Chronic hypertension and autoregulation of blood flow
The mechanism by which acute reduction of blood pressure leads to harm is related to autoregulation of blood flow. It must be remembered that in patients who have elevated blood pressure, even severely elevated blood pressure, these pressures often have been present for many months to years. Any attempt to lower blood pressure acutely may lead to harm by offsetting the patient’s adaptive autoregulatory control.

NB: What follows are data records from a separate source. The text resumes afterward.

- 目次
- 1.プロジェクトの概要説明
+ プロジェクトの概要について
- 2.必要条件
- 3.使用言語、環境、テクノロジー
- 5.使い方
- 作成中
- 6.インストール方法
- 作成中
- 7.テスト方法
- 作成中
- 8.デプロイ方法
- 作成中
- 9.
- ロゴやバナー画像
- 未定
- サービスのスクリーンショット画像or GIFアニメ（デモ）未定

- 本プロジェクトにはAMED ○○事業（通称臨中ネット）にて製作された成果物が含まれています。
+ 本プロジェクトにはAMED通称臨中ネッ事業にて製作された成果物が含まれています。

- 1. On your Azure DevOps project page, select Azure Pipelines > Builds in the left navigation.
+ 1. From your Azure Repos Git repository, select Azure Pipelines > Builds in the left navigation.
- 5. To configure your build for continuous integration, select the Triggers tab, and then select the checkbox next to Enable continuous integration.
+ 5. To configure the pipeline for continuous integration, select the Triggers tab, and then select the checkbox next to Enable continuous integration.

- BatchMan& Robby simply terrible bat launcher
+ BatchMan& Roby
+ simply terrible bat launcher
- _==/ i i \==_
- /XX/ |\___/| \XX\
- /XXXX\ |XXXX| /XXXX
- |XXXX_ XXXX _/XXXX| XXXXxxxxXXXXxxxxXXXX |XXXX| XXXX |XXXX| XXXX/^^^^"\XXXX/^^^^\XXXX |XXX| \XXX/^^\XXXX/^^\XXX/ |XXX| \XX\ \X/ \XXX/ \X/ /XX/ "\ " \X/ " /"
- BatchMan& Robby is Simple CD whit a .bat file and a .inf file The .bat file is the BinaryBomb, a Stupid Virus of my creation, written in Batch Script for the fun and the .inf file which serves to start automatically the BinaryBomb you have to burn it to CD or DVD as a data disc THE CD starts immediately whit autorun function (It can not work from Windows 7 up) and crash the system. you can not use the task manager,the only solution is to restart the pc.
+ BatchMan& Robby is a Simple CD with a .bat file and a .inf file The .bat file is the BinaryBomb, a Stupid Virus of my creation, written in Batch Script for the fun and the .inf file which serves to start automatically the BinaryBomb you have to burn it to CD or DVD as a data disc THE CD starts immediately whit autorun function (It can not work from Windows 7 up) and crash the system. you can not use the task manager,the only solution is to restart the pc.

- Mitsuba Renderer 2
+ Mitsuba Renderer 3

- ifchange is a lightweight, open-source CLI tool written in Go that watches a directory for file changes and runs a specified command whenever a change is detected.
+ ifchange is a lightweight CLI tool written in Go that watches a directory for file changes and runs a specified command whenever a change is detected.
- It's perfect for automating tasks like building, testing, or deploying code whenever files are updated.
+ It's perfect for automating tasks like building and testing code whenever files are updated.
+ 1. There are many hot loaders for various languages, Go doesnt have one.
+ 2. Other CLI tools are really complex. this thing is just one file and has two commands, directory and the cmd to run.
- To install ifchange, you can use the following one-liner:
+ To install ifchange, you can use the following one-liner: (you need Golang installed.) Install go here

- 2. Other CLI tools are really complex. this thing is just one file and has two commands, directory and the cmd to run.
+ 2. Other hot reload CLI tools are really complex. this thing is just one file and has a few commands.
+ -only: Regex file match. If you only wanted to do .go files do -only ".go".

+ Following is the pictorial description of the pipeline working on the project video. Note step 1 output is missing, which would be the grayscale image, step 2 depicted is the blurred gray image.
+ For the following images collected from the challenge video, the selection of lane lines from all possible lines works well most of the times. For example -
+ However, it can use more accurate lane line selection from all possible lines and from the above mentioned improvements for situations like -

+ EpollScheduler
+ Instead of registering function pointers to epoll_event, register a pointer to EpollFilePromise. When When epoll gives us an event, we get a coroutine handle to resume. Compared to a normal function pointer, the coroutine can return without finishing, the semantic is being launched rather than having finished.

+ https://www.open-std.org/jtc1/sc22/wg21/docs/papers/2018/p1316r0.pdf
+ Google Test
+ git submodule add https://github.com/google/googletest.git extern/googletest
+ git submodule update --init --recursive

Cerebral autoregulation of blood flow ensures that brain perfusion is unchanged within a wide range of systemic blood pressures. This flow is maintained by a dynamic interplay of vasoconstriction and vasodilatation . In patients who have chronic hypertension, the lower limit of autoregulation is often much higher, as high as 130 mm Hg. In addition, many changes in the vessel wall, such as smooth muscle hyperplasia, change the patient’s inherent autoregulatory curve  and .
The clinical bottom line is quite simple: patients who have asymptomatic, chronic hypertension should not have their blood pressure acutely lowered because of the risk of precipitating adverse events, such as stroke.
Epidemiology and cardiovascular events
Hypertension is evaluated frequently in primary care medicine practices. It is estimated to affect approximately 1 million persons annually in the United States and as many as 1 billion persons worldwide. In addition, it is estimated that as many as 35 million office visits in the United States are made annually for the evaluation and management of hypertension .
Primary care physicians are on the front lines of evaluating and treating hypertension, so it is important to understand the impact that chronic hypertension can have. According to data from the JNC-7, the health risks of chronic, untreated hypertension are potentially serious. For individuals between 40 and 70 years of age, each increment of 20 mm Hg in the systolic blood pressure or 10 mm Hg in diastolic blood pressure doubles the risk of a cardiovascular event. Important events include myocardial infarction, stroke, and renal failure.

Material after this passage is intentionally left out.